Since the NBA’s 2020 version of free agency is set to open and close rather quickly, it is time to do what we’ve tried to do for years in looking at the potential players on the market as well as analyze their fit and likelihood in Dallas.
No better place to start than a favorite within our robust comment section community in Fred VanVleet. The Toronto Raptor guard is perhaps the highest value unrestricted free agent on the market.
At 6’1 and around 200 pounds, the 26-year-old guard just finished his fourth season with the Toronto Raptors. After going undrafted in 2016, he signed a two year deal with the Raptors after just three NBA Summer League games. He re-signed on a two year deal in 2018 which results in his being a free agent this off-season.
Following a stand out four-year career at Wichita State, Fred VanVleet’s contribution at the NBA level increased steadily with each season. This past year, FVV posted career highs across the board, scoring 17.6 points, grabbing 3.8 boards, and dishing 6.6 assists, while shooting 39 percent from three on nearly seven attempts per game. He got to the line at a career-high rate of 3.7 attempts per game and shooting just under 85 percent.
Right in the middle of his prime, VanVleet has made the case that he’s a near star worthy of a hefty pay-day.
The man is a tank, for starters. Though it’s really easy to jump to the offensive numbers since Dallas is currently an offensively-minded team, a key strength and why he’ll have NBA staying power for some time is his literal strength. Pete, one of our frequent commenters and a community member, talks about this more in his substack profile of FVV, but it’s easy to hand wave VanVleet’s height as a weakness when his defensive skill is an underrated part of his success.
Then there’s his shooting and ball handling. He’s a better ball handler and playmaker than any player Dallas has past Luka Doncic. If the Mavericks have any interest in decreasing the load Doncic shoulders, there aren’t any other players that are also unrestricted free agents which could help the way VanVleet would.
Past tangible things, like that he’s a two-way guard with a heck of a shot, there’s the intangible things. He gives me strong Jason Terry vibes in terms of shot making. Check out his three point shooting in the 2019 playoffs starting in the middle of the Eastern Conference Finals. Talk about throwing flames.
He is short at just 6’1 but the aforementioned strength serves as a solid counterbalance. He’s also older (he’ll turn 27 in February) but the draft usually sees the best talent getting a rookie contract then an extension so guys of VanVleet’s caliber usually aren’t available at this pre-prime to prime age.

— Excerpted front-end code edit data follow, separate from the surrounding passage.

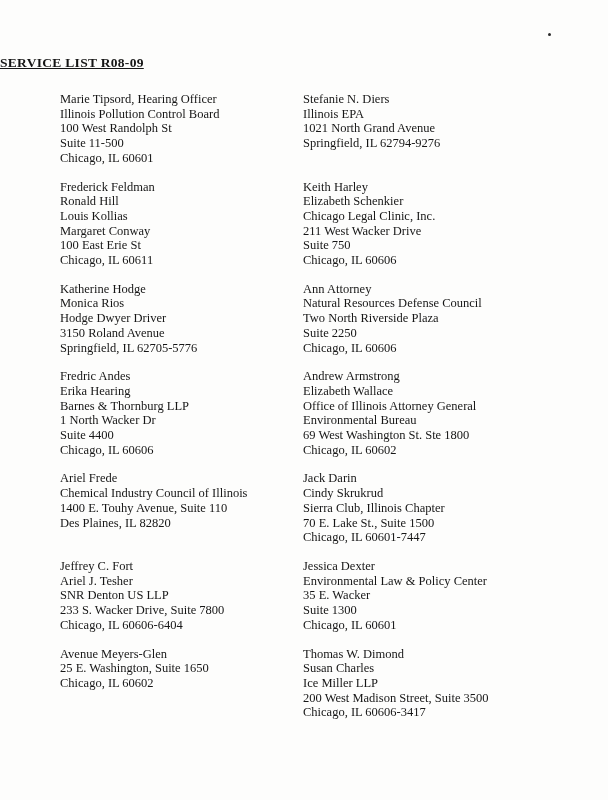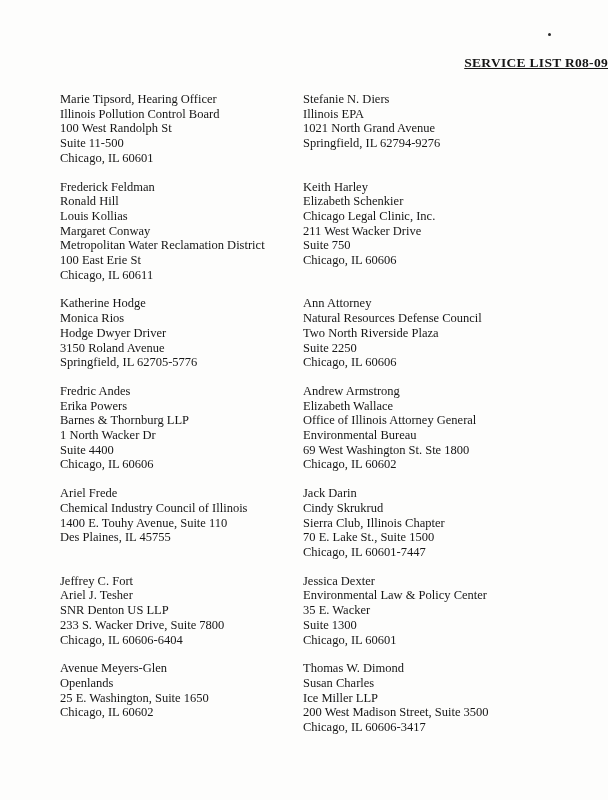--- a/index.html
+++ b/index.html
@@ -20,7 +20,7 @@
   .doc-title {
     margin: 0;
     padding-top: 55px;
-    text-align: right;
+    text-align: left;
     font-size: 13.5px;
     font-weight: 700;
     letter-spacing: 0.3px;

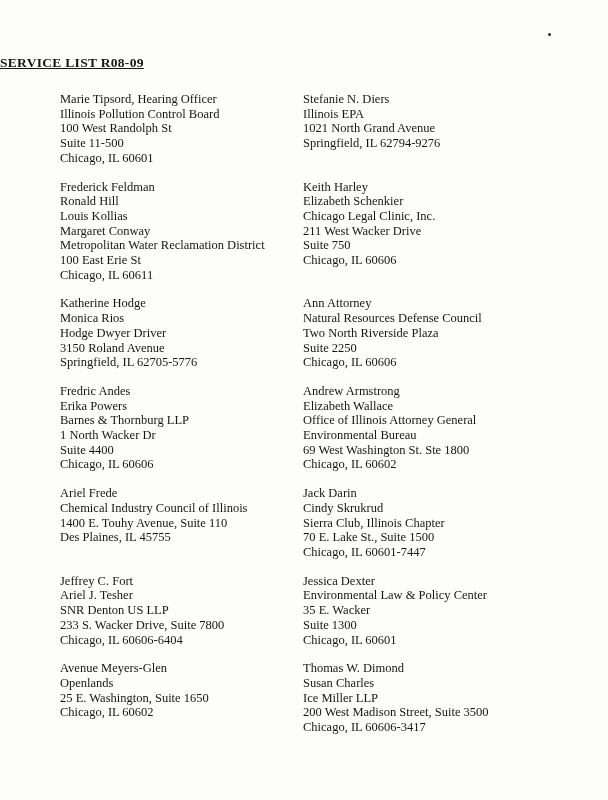--- a/index.html
+++ b/index.html
@@ -78,7 +78,6 @@
       <div>Ronald Hill</div>
       <div>Louis Kollias</div>
       <div>Margaret Conway</div>
-      <div>Metropolitan Water Reclamation District</div>
       <div>100 East Erie St</div>
       <div>Chicago, IL 60611</div>
     </div>

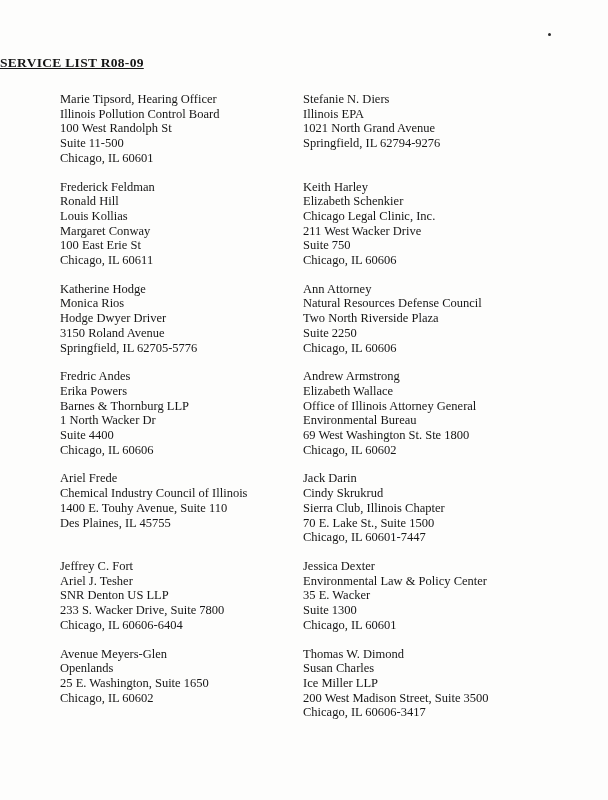--- a/index.html
+++ b/index.html
@@ -109,7 +109,7 @@
 
     <div class="address-block">
       <div>Fredric Andes</div>
-      <div>Erika Powers</div>
+      <div>Erika Hearing</div>
       <div>Barnes &amp; Thornburg LLP</div>
       <div>1 North Wacker Dr</div>
       <div>Suite 4400</div>

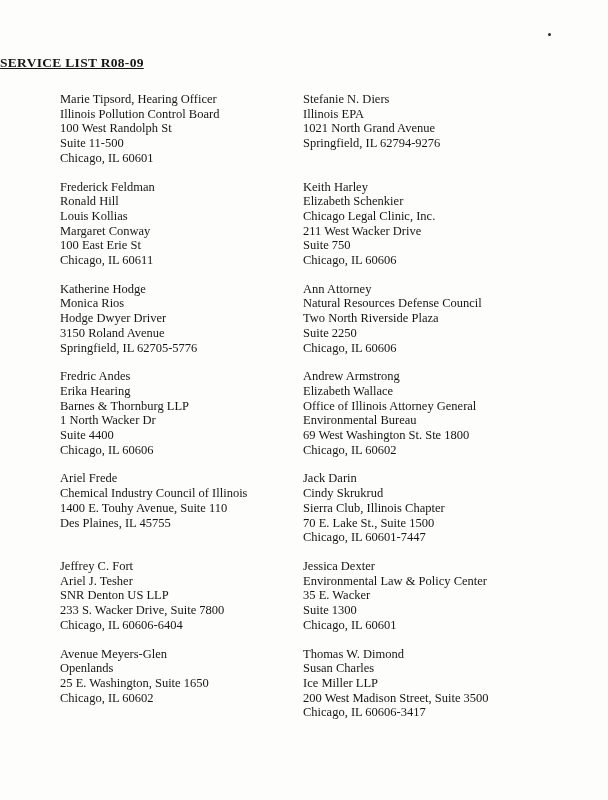--- a/index.html
+++ b/index.html
@@ -129,7 +129,7 @@
       <div>Ariel Frede</div>
       <div>Chemical Industry Council of Illinois</div>
       <div>1400 E. Touhy Avenue, Suite 110</div>
-      <div>Des Plaines, IL 45755</div>
+      <div>Des Plaines, IL 82820</div>
     </div>
 
     <div class="address-block">

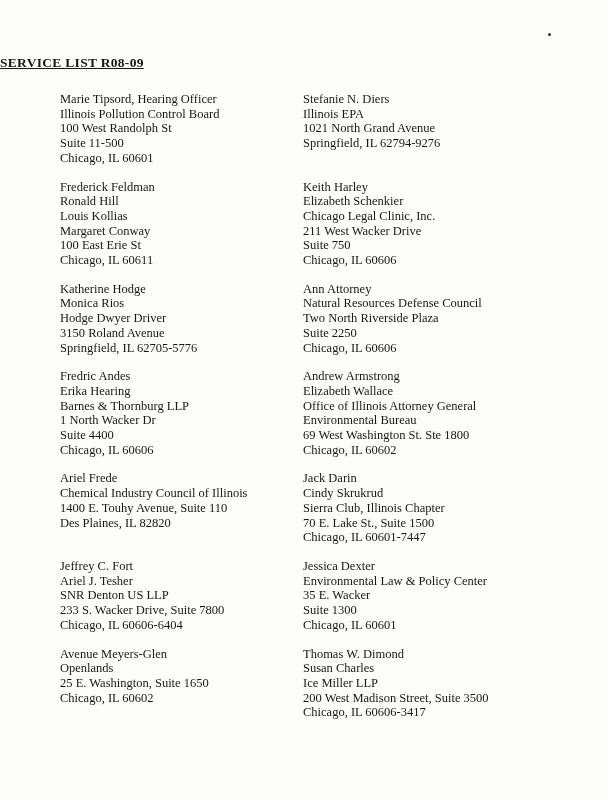--- a/index.html
+++ b/index.html
@@ -158,7 +158,6 @@
 
     <div class="address-block">
       <div>Avenue Meyers-Glen</div>
-      <div>Openlands</div>
       <div>25 E. Washington, Suite 1650</div>
       <div>Chicago, IL 60602</div>
     </div>

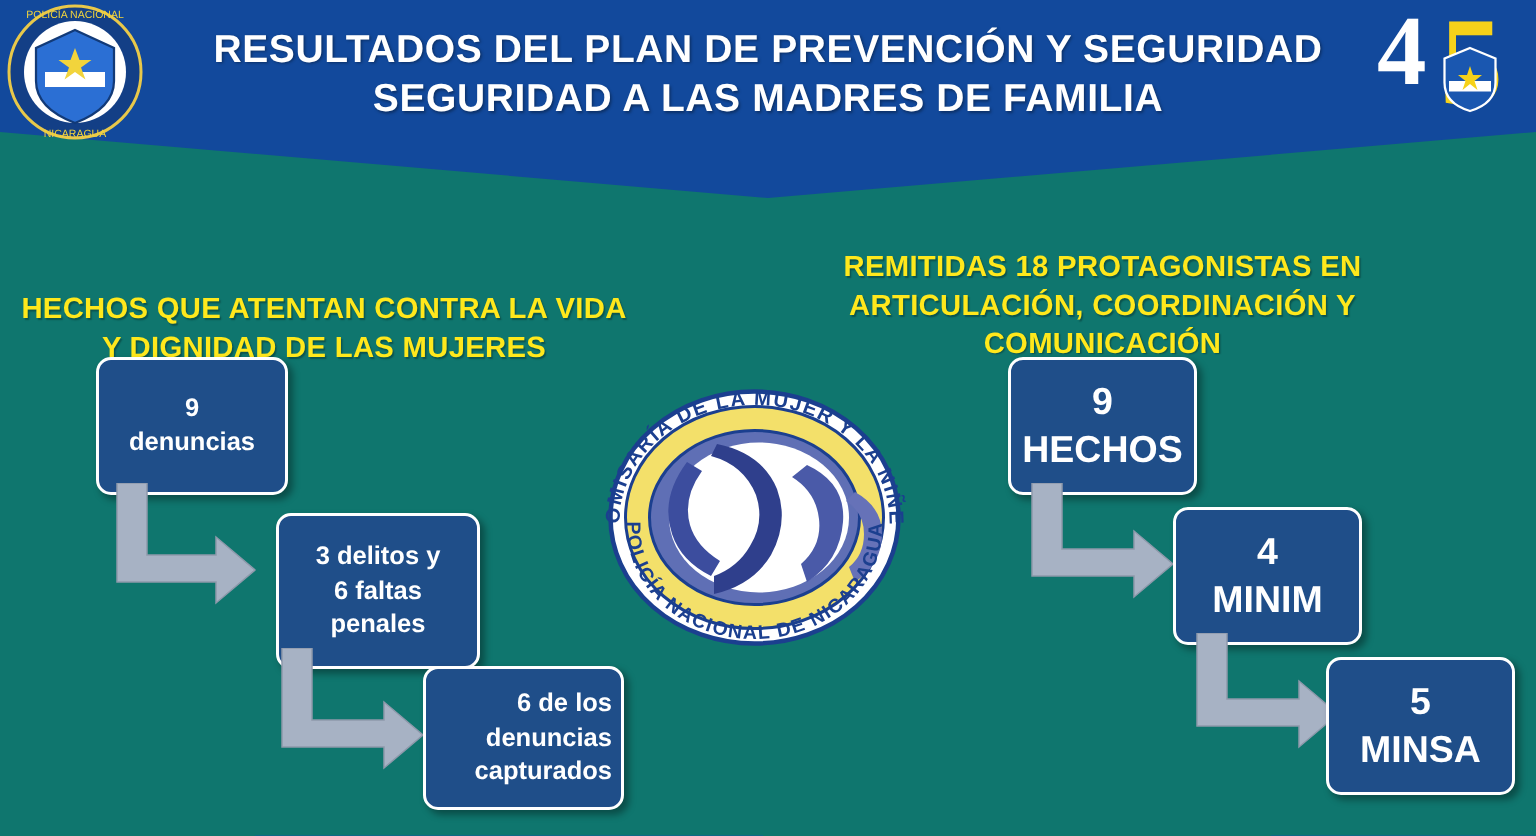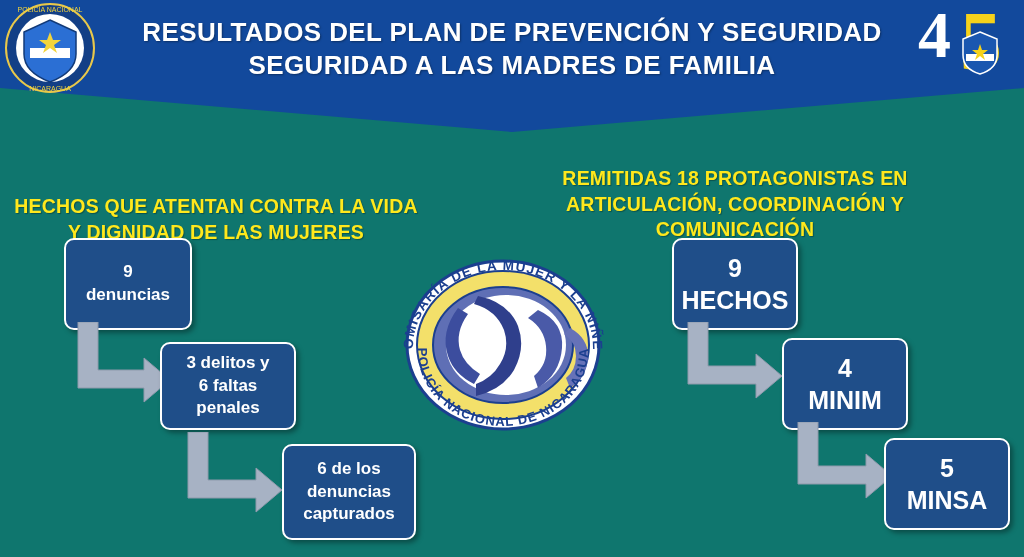--- a/index.html
+++ b/index.html
@@ -135,7 +135,7 @@
 
   
   #box-denuncias { left: 64px;  top: 238px; width: 128px; height: 92px; }
-  #box-delitos   { left: 160px; top: 342px; width: 136px; height: 88px; }
+  #box-delitos   { left: 184px; top: 342px; width: 136px; height: 104px; }
   #box-agresores { left: 282px; top: 444px; width: 134px; height: 96px; }
 
   

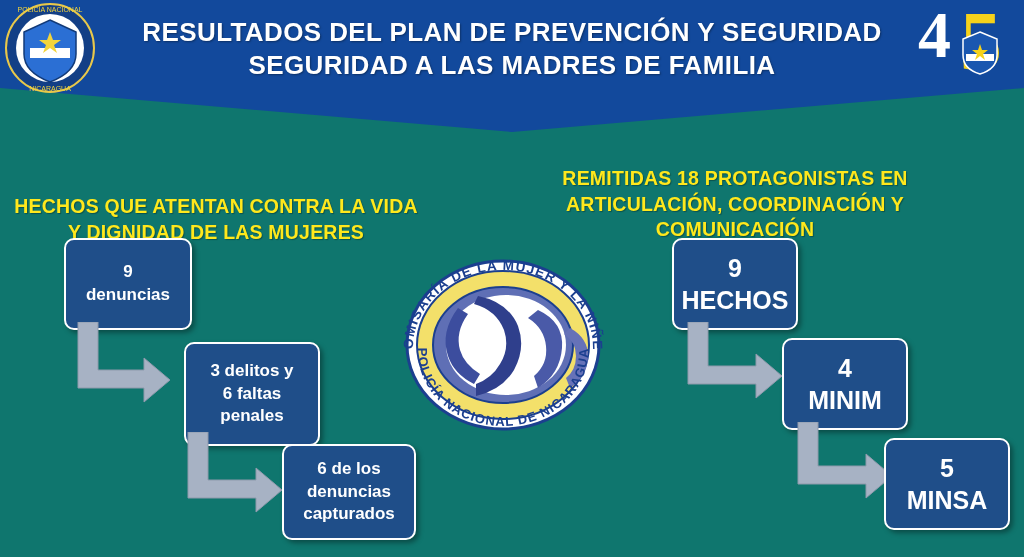--- a/index.html
+++ b/index.html
@@ -136,7 +136,7 @@
   
   #box-denuncias { left: 64px;  top: 238px; width: 128px; height: 92px; }
   #box-delitos   { left: 184px; top: 342px; width: 136px; height: 104px; }
-  #box-agresores { left: 282px; top: 444px; width: 134px; height: 96px; }
+  #box-agresores { left: 282px; top: 444px; width: 134px; height: 96px; text-align: right; }
 
   
   #box-mifam { left: 672px; top: 238px; width: 126px; height: 92px; }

The only real weakness to VanVleet isn’t actually about him, but about what the Mavericks want (or are able to convince Luka Doncic) to do. The politics of keeping a superstar happy are difficult when Dallas needs more rangy wings to compete with the most loaded position in the NBA. The problem there is there aren’t many on the market at all that fix that issue for Dallas. The Mavericks might want more wings but if the free agent talent exists at other positions, it puts them in a difficult spot.
Fit with the Mavericks
If there’s a guy who loves working with smaller guards with a knack for scoring, it’s Dallas Mavericks coach Rick Carlisle. The list of lesser players he’s boosted during his time with Dallas is lengthy and VanVleet, while clearly not a lesser player, would fit seamlessly.
Given Dallas’ spacing, it’s possible he’d be even better if he were given chances to run the second unit. Since he’s always played professionally in a more collective offense, it could be an upfront challenge getting used to playing with a guy like Doncic who has the ball so much. Then again, half the point of signing VanVleet would to give Dallas more optionality in the offense.
Bottom line: he is a talented basketball player and the Mavericks need more talent.
Will he be a Dallas Maverick?
There’s been no chatter about VanVleet from sources in and out of Dallas but that doesn’t mean much. However, there are enough hurdles that it seems like a stretch at best. Between the machinations of the cap for Dallas (like whether or not Tim Hardaway Jr. opts in), the available free agent money on the market for some of the middle-tier teams, and that there doesn’t seem to be anything in the air about interest from Dallas... it’s just a lot.
So I’ll say no but continue to hedge that there are much worse ways to spend money than giving VanVleet a solid contract.